The booster programme successfully started on the Saturday 9th of October at the rest homes and subsequently started at the BHB vaccine centre and the National Sports Centre on the 10th and 13th October respectively. The BHB vaccine centre launched the booster programme by servicing the immunosuppressed for its first 2 days of opening, however, the centre is now open to those 65 and over. The National Sports Centre’s vaccine programme launched by servicing the 65 year olds and over and pregnant women and continues to maintain services for that cohort.
The next phase of the booster programme will be for the healthcare workers and it is anticipated this group will be able to receive boosters in approximately four weeks based on the currant rate of boosters. The programme is now administering approximately 300 person per day per centre. The total boosters administered to date is approximately 2000 which is an amazing achievement and a testament that the public continues to want to play their part in having a safe environment for everyone. As a reminder if you are 65 and over or you are a pregnant women who has had a second dose at least six months prior you are eligible to make an appointment. To book your own appointment please visit the government website link gov.bm and select “Book a Booster Vaccine Appointment”.

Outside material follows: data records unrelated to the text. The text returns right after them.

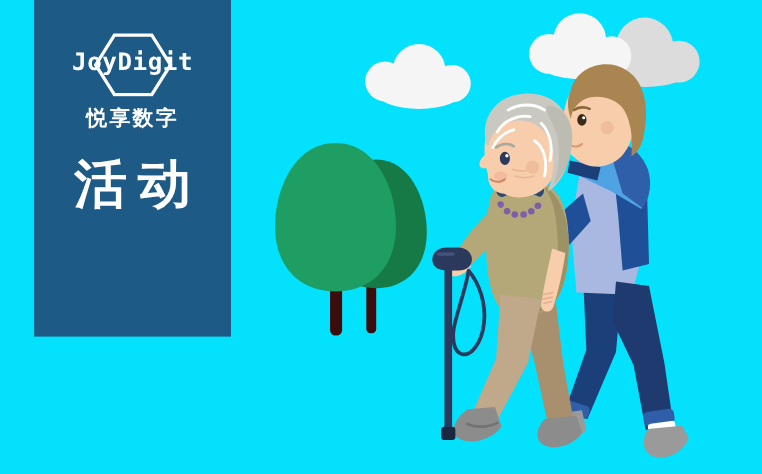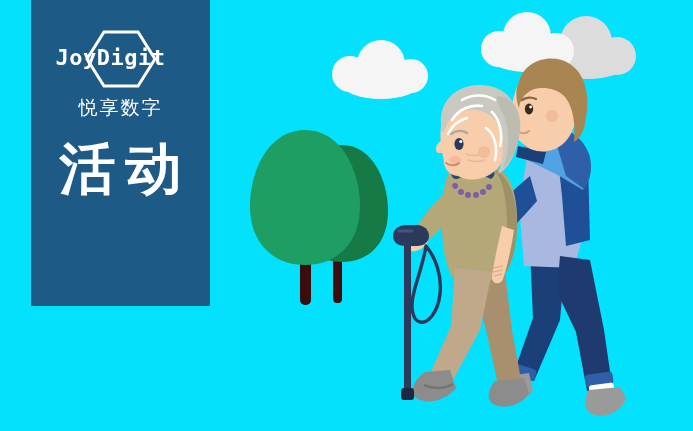--- a/index.html
+++ b/index.html
@@ -39,47 +39,47 @@
     width: 130px;
     height: 58px;
     margin: 0 auto;
   }
   .hexmark svg { position: absolute; left: 0; top: 0; }
   .logo-word {
     position: absolute;
     left: 0;
     top: 13px;
     width: 130px;
-    text-align: left;
+    text-align: center;
     color: #ffffff;
     font-family: "DejaVu Sans Mono", "Liberation Mono", monospace;
     font-size: 22px;
     font-weight: bold;
     letter-spacing: 0.5px;
     line-height: 30px;
     z-index: 3;
   }
   #brand-cn {
     margin-top: 7px;
     color: #ffffff;
     font-size: 19px;
-    font-weight: normal;
+    font-weight: bold;
     letter-spacing: 2px;
     text-align: center;
   }
   #title-block {
     position: absolute;
     left: 0;
     top: 136px;
     width: 179px;
     text-align: center;
   }
   .title-line {
     color: #ffffff;
-    font-size: 56px;
+    font-size: 48px;
     font-weight: bold;
     letter-spacing: 10px;
     line-height: 66px;
     text-indent: 10px;
   }
 
   
   #illustration {
     position: absolute;
     left: 0;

Another matter I want to raise before I end is the occurrence of members of the public threatening and intimidating many of our healthcare workers. In some instances, they are verbally abused and mistreated – this is unacceptable and highly inappropriate and unfair to those hard-working people who tirelessly fight this pandemic. They are protecting the health and welfare of our community.
A recent New York Times article reported that “public health agencies [in the US] have seen a staggering exodus of exhausted and demoralised staff, in part because of abuse and threats”.
The article stated that “local health officials described increasingly poisonous encounters with the public, where people in the community yell at you, threaten you or lie directly to you”.
This unfortunate behaviour is also happening in our community. Not as widespread as in other countries, but nonetheless, our healthcare workers, call-centre workers, contact tracers and many others are being harassed.
Bermuda, we must do better. Public health workers and public health measures are not the problems; the virus is the problem. This pandemic is brutal on everyone, especially healthcare workers working so hard to protect us and caring for those suffering from Covid. Let’s show them the compassion that they all deserve it.
Please remember, we must all do our part to help stop the spread of the coronavirus. Continue to follow public health guidelines, wear a mask, practice good hand hygiene, maintain physical distance and download the WeHealth Bermuda app.